User interface change data
----------

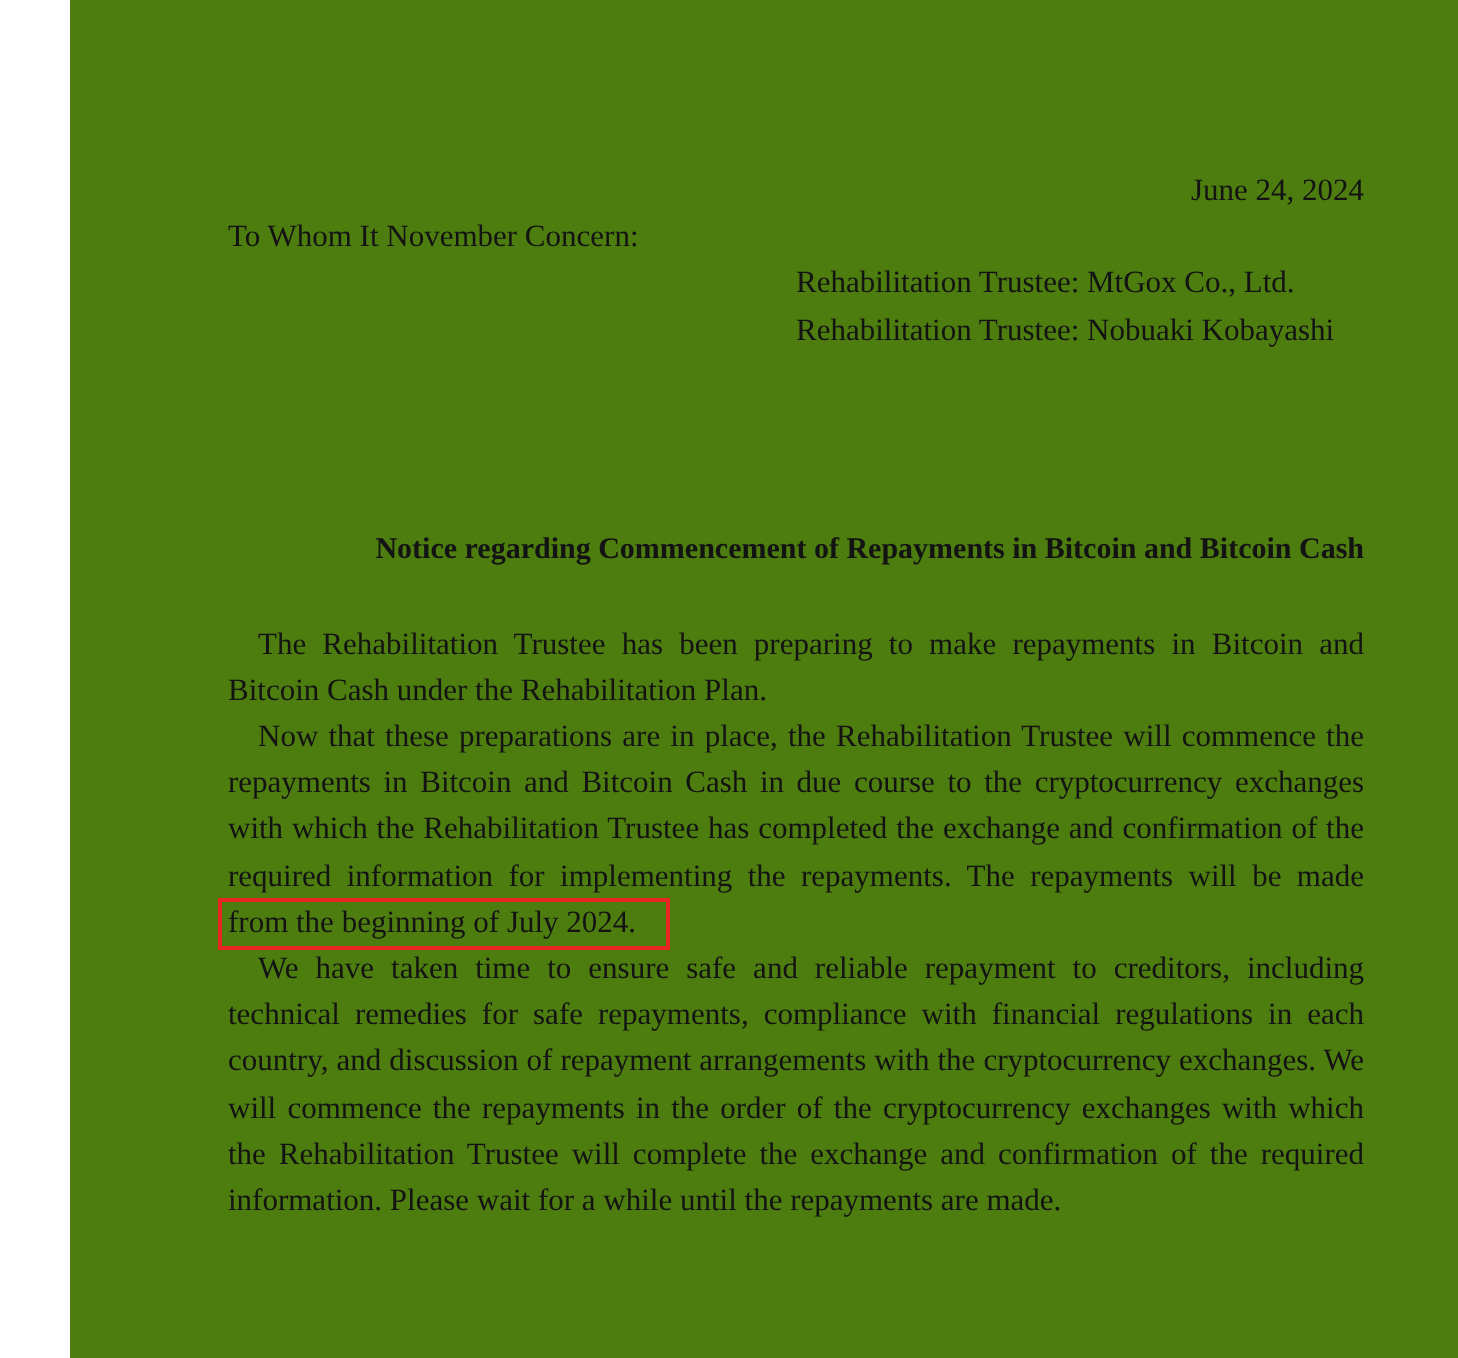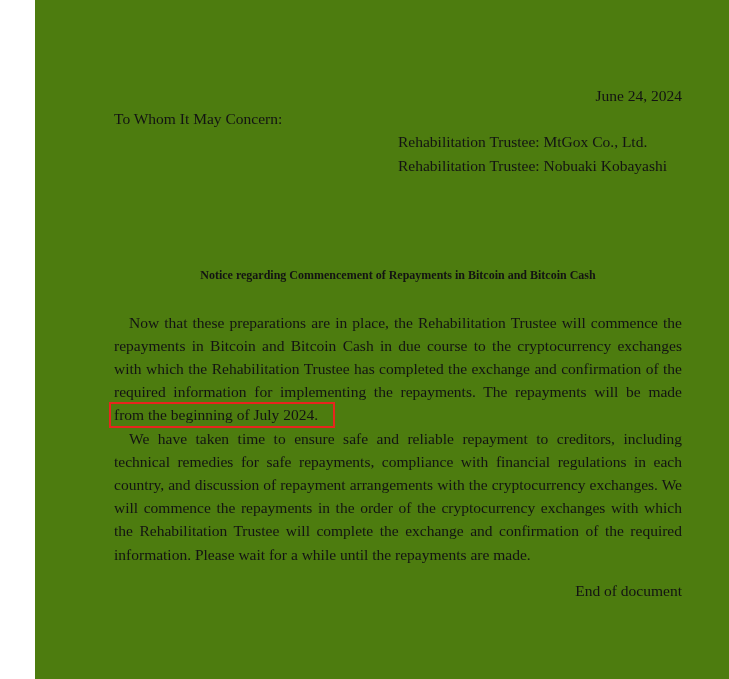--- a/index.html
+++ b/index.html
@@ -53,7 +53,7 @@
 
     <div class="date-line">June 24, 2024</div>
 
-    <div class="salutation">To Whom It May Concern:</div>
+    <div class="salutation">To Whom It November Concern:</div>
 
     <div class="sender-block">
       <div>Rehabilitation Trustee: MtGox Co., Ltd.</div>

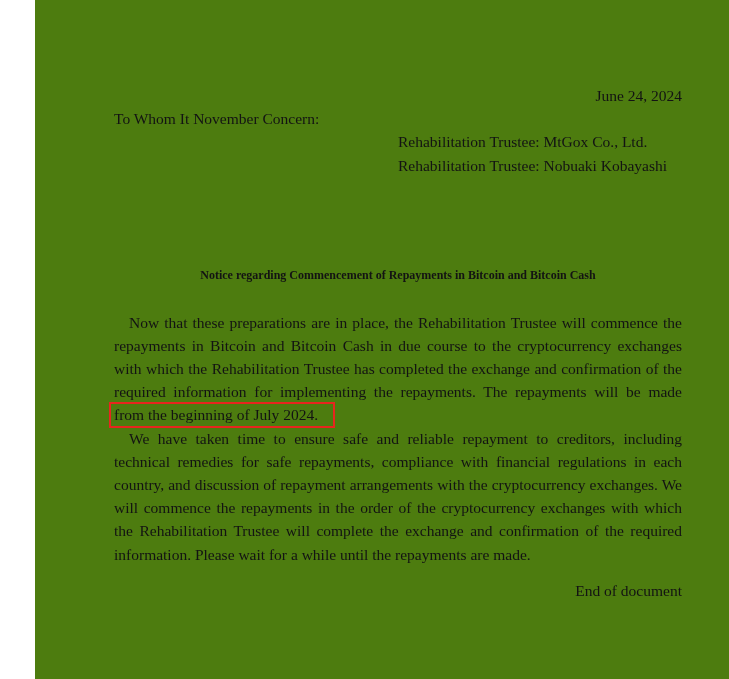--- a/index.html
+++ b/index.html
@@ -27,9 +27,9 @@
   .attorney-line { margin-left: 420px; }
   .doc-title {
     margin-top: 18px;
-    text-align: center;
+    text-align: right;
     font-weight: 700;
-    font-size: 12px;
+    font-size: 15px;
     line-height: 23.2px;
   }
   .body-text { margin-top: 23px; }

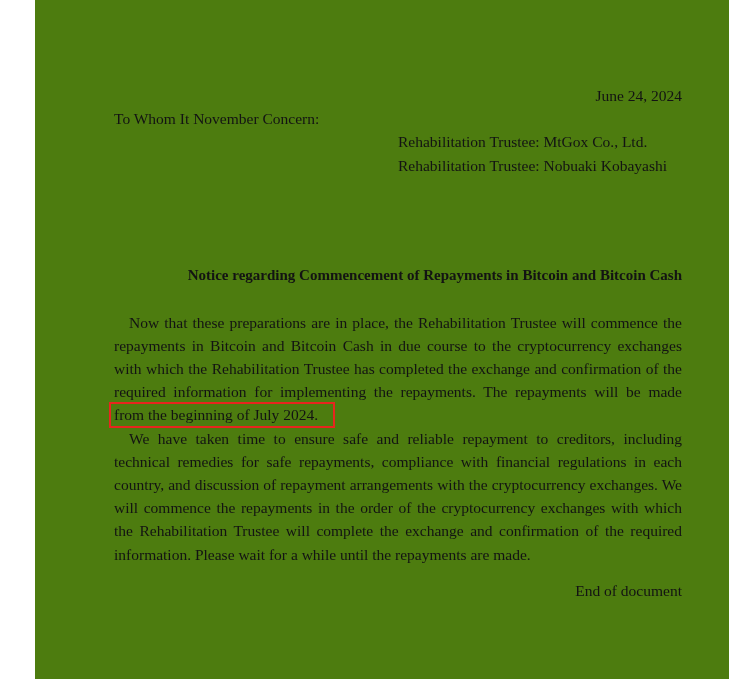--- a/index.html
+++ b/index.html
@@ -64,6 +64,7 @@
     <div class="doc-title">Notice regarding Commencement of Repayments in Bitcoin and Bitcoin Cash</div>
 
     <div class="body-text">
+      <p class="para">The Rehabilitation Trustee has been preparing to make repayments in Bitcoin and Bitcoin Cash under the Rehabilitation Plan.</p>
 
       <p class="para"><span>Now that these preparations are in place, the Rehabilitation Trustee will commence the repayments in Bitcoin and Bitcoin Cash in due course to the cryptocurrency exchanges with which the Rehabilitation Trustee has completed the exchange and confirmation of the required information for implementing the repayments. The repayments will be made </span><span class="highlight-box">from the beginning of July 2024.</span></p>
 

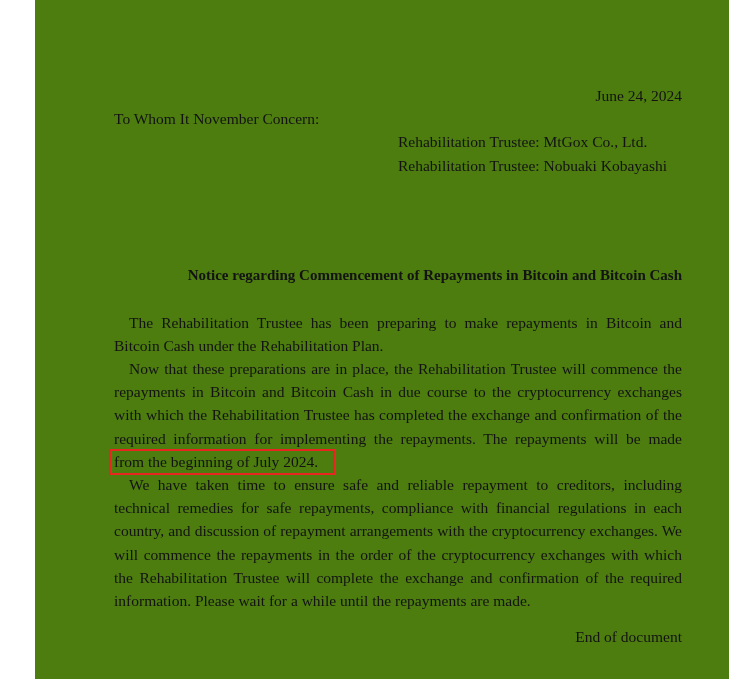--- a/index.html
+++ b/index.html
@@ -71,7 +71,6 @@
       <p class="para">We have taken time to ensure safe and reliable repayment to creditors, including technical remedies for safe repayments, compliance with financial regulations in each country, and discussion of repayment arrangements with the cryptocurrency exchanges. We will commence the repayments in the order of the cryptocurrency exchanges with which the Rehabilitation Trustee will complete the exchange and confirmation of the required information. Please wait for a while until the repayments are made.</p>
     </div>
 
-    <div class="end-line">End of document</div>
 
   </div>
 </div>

----------

* [Task brief] Repeat the preceding records precisely, and leave every picture out of the copy.

* [Answer to this problem]
--- a/index.html
+++ b/index.html
@@ -53,7 +53,7 @@
 
     <div class="date-line">June 24, 2024</div>
 
-    <div class="salutation">To Whom It May Concern:</div>
+    <div class="salutation">To Whom It November Concern:</div>
 
     <div class="sender-block">
       <div>Rehabilitation Trustee: MtGox Co., Ltd.</div>

--- a/index.html
+++ b/index.html
@@ -27,9 +27,9 @@
   .attorney-line { margin-left: 420px; }
   .doc-title {
     margin-top: 18px;
-    text-align: center;
+    text-align: right;
     font-weight: 700;
-    font-size: 12px;
+    font-size: 15px;
     line-height: 23.2px;
   }
   .body-text { margin-top: 23px; }

--- a/index.html
+++ b/index.html
@@ -64,6 +64,7 @@
     <div class="doc-title">Notice regarding Commencement of Repayments in Bitcoin and Bitcoin Cash</div>
 
     <div class="body-text">
+      <p class="para">The Rehabilitation Trustee has been preparing to make repayments in Bitcoin and Bitcoin Cash under the Rehabilitation Plan.</p>
 
       <p class="para"><span>Now that these preparations are in place, the Rehabilitation Trustee will commence the repayments in Bitcoin and Bitcoin Cash in due course to the cryptocurrency exchanges with which the Rehabilitation Trustee has completed the exchange and confirmation of the required information for implementing the repayments. The repayments will be made </span><span class="highlight-box">from the beginning of July 2024.</span></p>
 

--- a/index.html
+++ b/index.html
@@ -71,7 +71,6 @@
       <p class="para">We have taken time to ensure safe and reliable repayment to creditors, including technical remedies for safe repayments, compliance with financial regulations in each country, and discussion of repayment arrangements with the cryptocurrency exchanges. We will commence the repayments in the order of the cryptocurrency exchanges with which the Rehabilitation Trustee will complete the exchange and confirmation of the required information. Please wait for a while until the repayments are made.</p>
     </div>
 
-    <div class="end-line">End of document</div>
 
   </div>
 </div>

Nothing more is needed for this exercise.